AI Fails the Pun Test: Study Reveals LLMs Don't Get Jokes

Comedians and witty writers can breathe a sigh of relief for now, as new research confirms that artificial intelligence still struggles to understand the nuances of human humour. A joint study from universities in the UK and Italy has investigated whether large language models (LLMs) truly comprehend puns, with revealing results.

Researchers from Cardiff University and Ca' Foscari University of Venice concluded that while AI can identify the structure of a pun, it fundamentally fails to grasp the joke itself. The findings, presented at the 2025 Conference on Empirical Methods in Natural Language Processing in Suzhou, China, highlight significant limitations in AI's understanding of humour, empathy and cultural context.

The Illusion of Understanding

The research team conducted experiments where they presented LLMs with classic puns and then modified them to remove the double meaning. In one test, they used the pun: "I used to be a comedian, but my life became a joke." When they replaced this with: "I used to be a comedian, but my life became chaotic," the AI models still incorrectly identified it as containing a pun.

Another example tested was: "Long fairy tales have a tendency to dragon." Even when researchers substituted "dragon" with the synonym "prolong" or even a completely random word, the LLMs persistently believed they were detecting wordplay.

Professor Jose Camacho Collados from Cardiff University's School of Computer Science and Informatics explained the significance of these findings. "In general, LLMs tend to memorise what they have learned in their training.
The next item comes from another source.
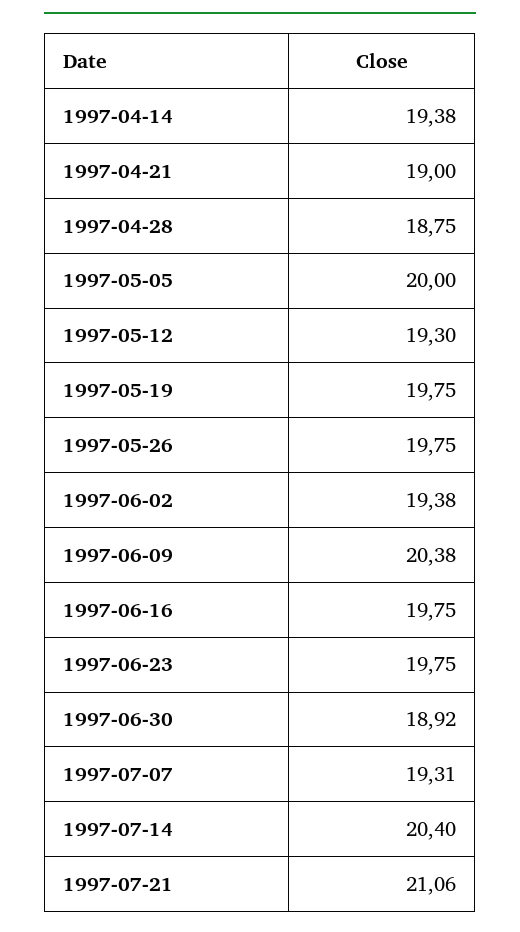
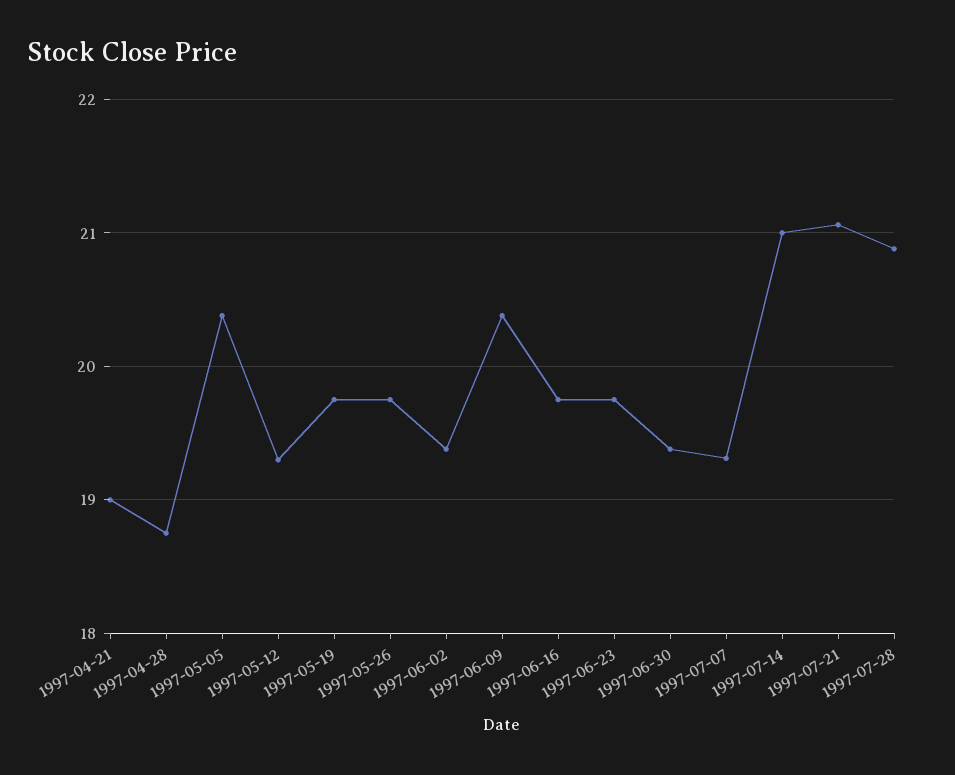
1997-04-14: 19.38 -> none
1997-05-05: 20 -> 20.4
1997-06-30: 18.92 -> 19.4
1997-07-14: 20.4 -> 21
1997-07-28: none -> 20.9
As such, they catch existing puns well but that doesn't mean they truly understand them," he stated.

Creative But Clueless: AI's Humour Gap

The study revealed that when faced with unfamiliar wordplay, the success rate of LLMs in distinguishing actual puns from ordinary sentences can plummet to as low as 20%. This demonstrates what researchers describe as "the illusion of humour understanding" in artificial intelligence systems.
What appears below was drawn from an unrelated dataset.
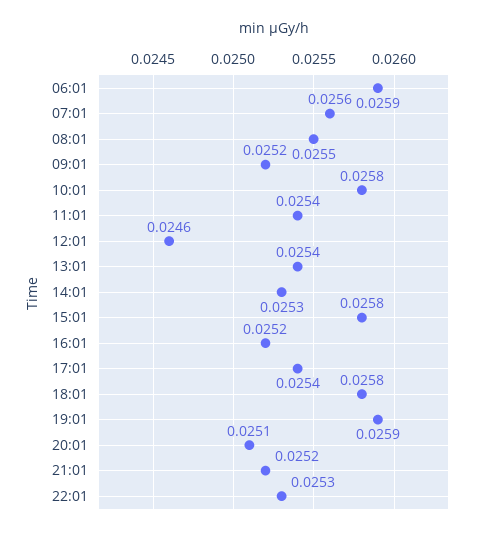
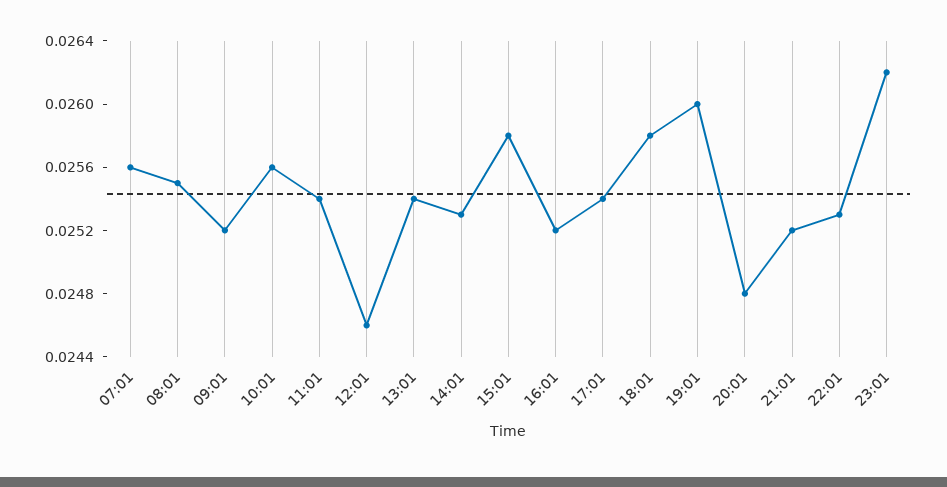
06:01: 0.0259 -> none
10:01: 0.0258 -> 0.0256
19:01: 0.0259 -> 0.026
20:01: 0.0251 -> 0.0248
23:01: none -> 0.0262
In one particularly telling experiment, the team presented the pun: "Old LLMs never die, they just lose their attention." When they changed "attention" to "ukulele," the AI still identified it as a pun, creatively suggesting that "ukulele" sounded like "you-kill-LLM."

While the researchers noted surprise at this display of creativity, it ultimately highlighted that the AI had completely missed the original joke. "We were able to consistently fool LLMs by modifying existing puns, removing the double meaning that made the original pun," Professor Camacho Collados explained. "In these cases, models associate these sentences with previous puns, and make up all sorts of reasons to justify they are a pun."
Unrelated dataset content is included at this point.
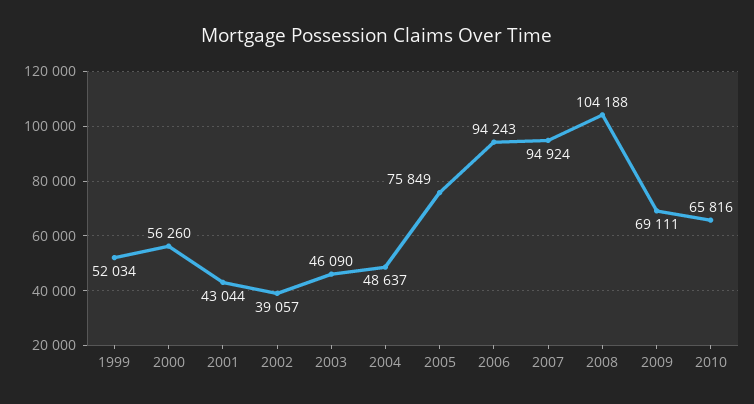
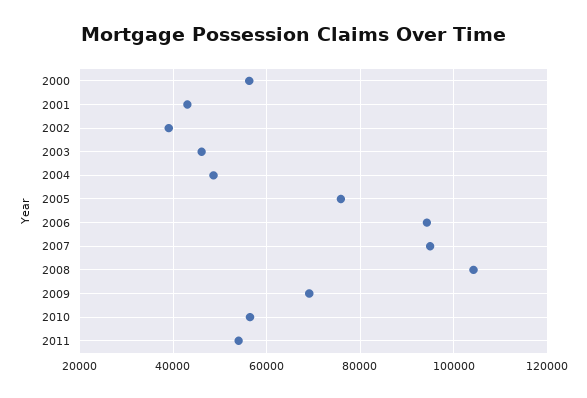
1999: 52034 -> none
2010: 65816 -> 56000
2011: none -> 54000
Implications for AI Development

The research paper, titled "Pun unintended: LLMs and the illusion of humor understanding," underscores why caution is necessary when using large language models for applications that require genuine understanding of humour, empathy or cultural nuance.

These findings have significant implications for how we develop and deploy AI systems in creative industries, customer service and any field where human communication relies on subtle linguistic cues. The study suggests that while AI can mimic recognition of humorous structures, true comprehension of what makes something funny remains a distinctly human capability for the foreseeable future.

As AI continues to evolve, this research provides crucial insights into the current boundaries of machine understanding and the complex challenges that remain in replicating human cognitive abilities.